*SUPPLIED INFORMATION:*
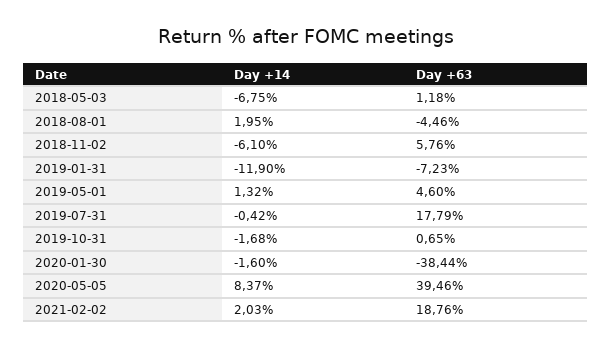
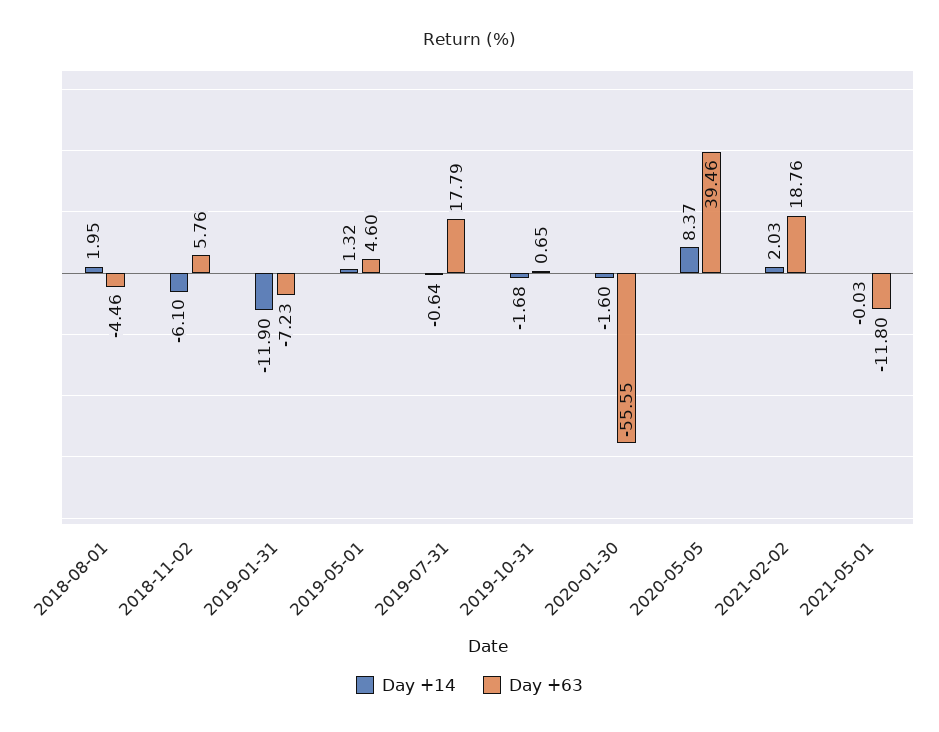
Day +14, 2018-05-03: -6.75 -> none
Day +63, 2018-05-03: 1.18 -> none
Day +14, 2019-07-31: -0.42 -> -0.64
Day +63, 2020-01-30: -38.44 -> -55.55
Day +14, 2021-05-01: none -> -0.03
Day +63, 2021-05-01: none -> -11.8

*PROBLEM DETAILS:*
Lines in the data that include the word "none" should all be copied.

*THE ANSWER:*
Day +14, 2018-05-03: -6.75 -> none
Day +63, 2018-05-03: 1.18 -> none
Day +14, 2021-05-01: none -> -0.03
Day +63, 2021-05-01: none -> -11.8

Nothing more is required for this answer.